Working in small groups, use what you’ve learned above to determine the relative ages of the four components. That is, determine which is the oldest, second-oldest, third-oldest, and youngest.
This activity has students work together to see if they can identify the relative age relationships, which are as follows:
- Oldest: (B), because all the other features cross through this dark-colored rock.
- Second-oldest: (C), because these light-grey rock lines cut through the oldest component, but not through the tan-colored component (A).
- Third-oldest: (A), because these tan dikes cut through both components (B) and (C).
- Youngest: (D), because these scratch marks go across all of the other components.
Fyi: This activity and rock photo are based on Exercise 8.1 found here. As the original source notes, this rock is from Horseshoe Bay, B.C. The oldest component (B) is a metamorphic basalt. The light-grey dikes (C) are igneous rock that forced its way into the metamorphic rock. The tan dikes (A) are also igneous, forced through at a later date. The “scratch marks” (D) are a remnant of the blasting (by humans) that exposed the rock.
“Unconformities”
When you look at the layering in the Grand Canyon, you might at first think you are seeing a continuous record of Earth’s history, with layer upon layer piled up steadily over millions of years. However, if you look more closely, you’ll start to notice that there are some clear breaks in the record.

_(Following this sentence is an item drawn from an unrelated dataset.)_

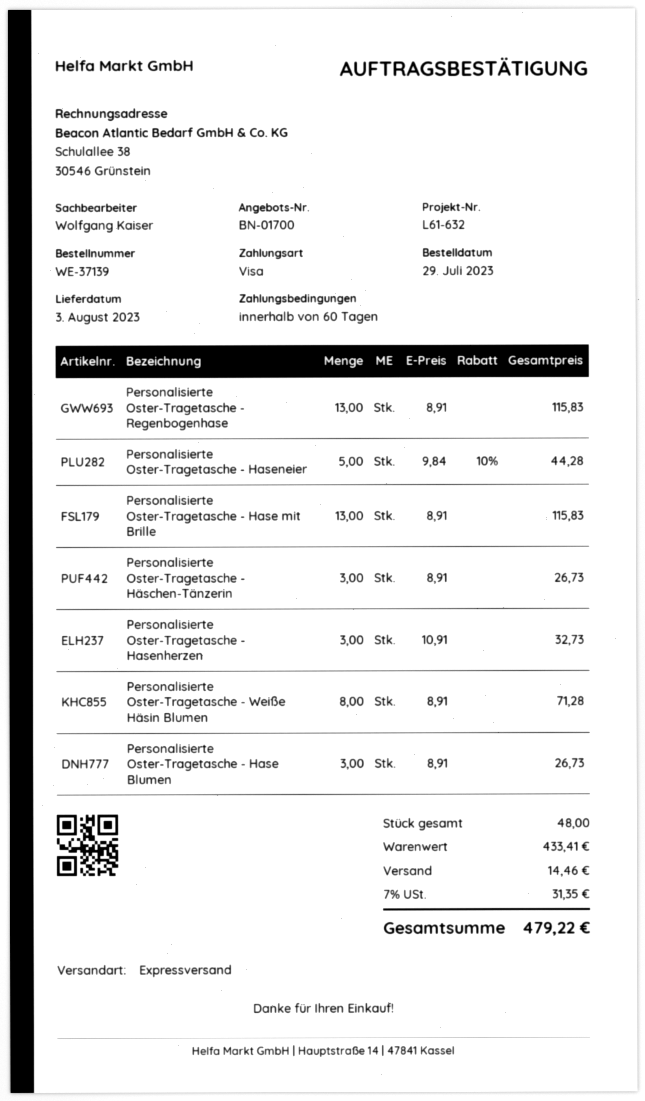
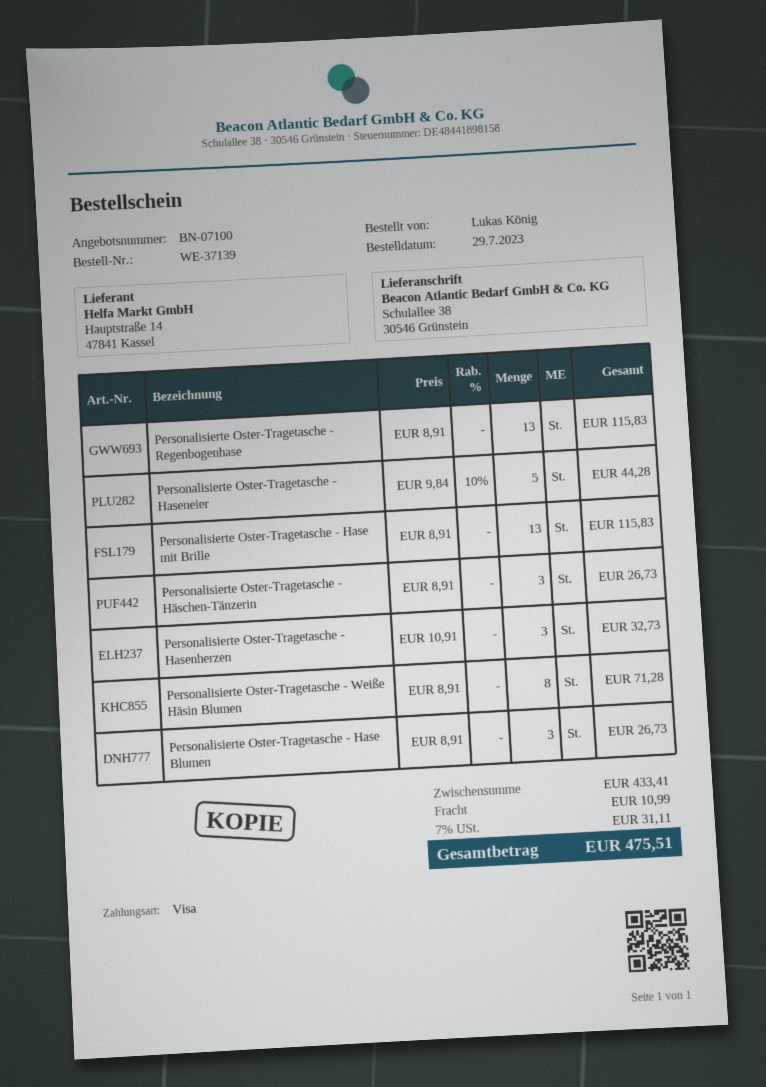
quote number: BN-01700 -> BN-07100
shipping: 14.46 -> 10.99
tax: 7% = 31.35 -> 7% = 31.11
total: 479.22 -> 475.51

Figure 5.20 shows an example. The dashed line represents a place in the Grand Canyon where a lower layer of tilted rocks runs into an upper layer of horizontal rocks, which clearly indicates some type of break in the geological record that is much more significant that what we see when layers are neatly stacked. This type of sharp division between rock layers is called an unconformity , and it must represent some major distinction between the two layers it separates. In this case, absolute dating (which we’ll discuss shortly) tells geologists that the rocks just below the dashed line are hundreds of millions of years older than the rocks just above it . This tells geologists that, at this location in the Grand Canyon, a big chunk of Earth’s rock record has gone missing.
What could have happened to create such a large gap in the rock record? There are two general possibilities (Figure 5.1.3–6). First, as shown in Figure 5.1.3–6a, a gap (marked by the unconformity) can occur if, for some reason, deposition stopped for millions of years before resuming. In this case, the “missing” part of the rock record was never there in the first place. Second, as shown in Figure 5.1.3–6b, the “missing layers” might once have existed, but they were eroded away. This gives us our fifth and final principle of relative dating:
Relative dating principle 5: A clear break between rock layers, called an unconformity , marks a place where part of the rock record is missing, so that the rocks just below the unconformity formed millions of years before the rocks just above it.
Figure 5.1.3–6 – This illustration shows two general ways in which part of the rock record can be “missing” from rock strata, causing us to see an unconformity. In many or most cases, some combination of both things may have happened. Credit: Zofostro Science.
Key Concepts: Relative Dating Principles
Five major principles are used to figure out the relative ages — meaning which are older and which are younger — of rocks (and fossils found within the rocks).
- Younger rocks form on top of older ones, so that deeper strata are generally older than the strata that lie above them.
- Strata that contain fossils of the same types must be approximately the same ages.
- When one rock is enclosed within another, the enclosed rock (the “inclusion”) must be older than the rock that surrounds it.
- Anything that cuts through a rock — such as a crack or a dike made up of other rock — must be younger than the rock that it cuts through.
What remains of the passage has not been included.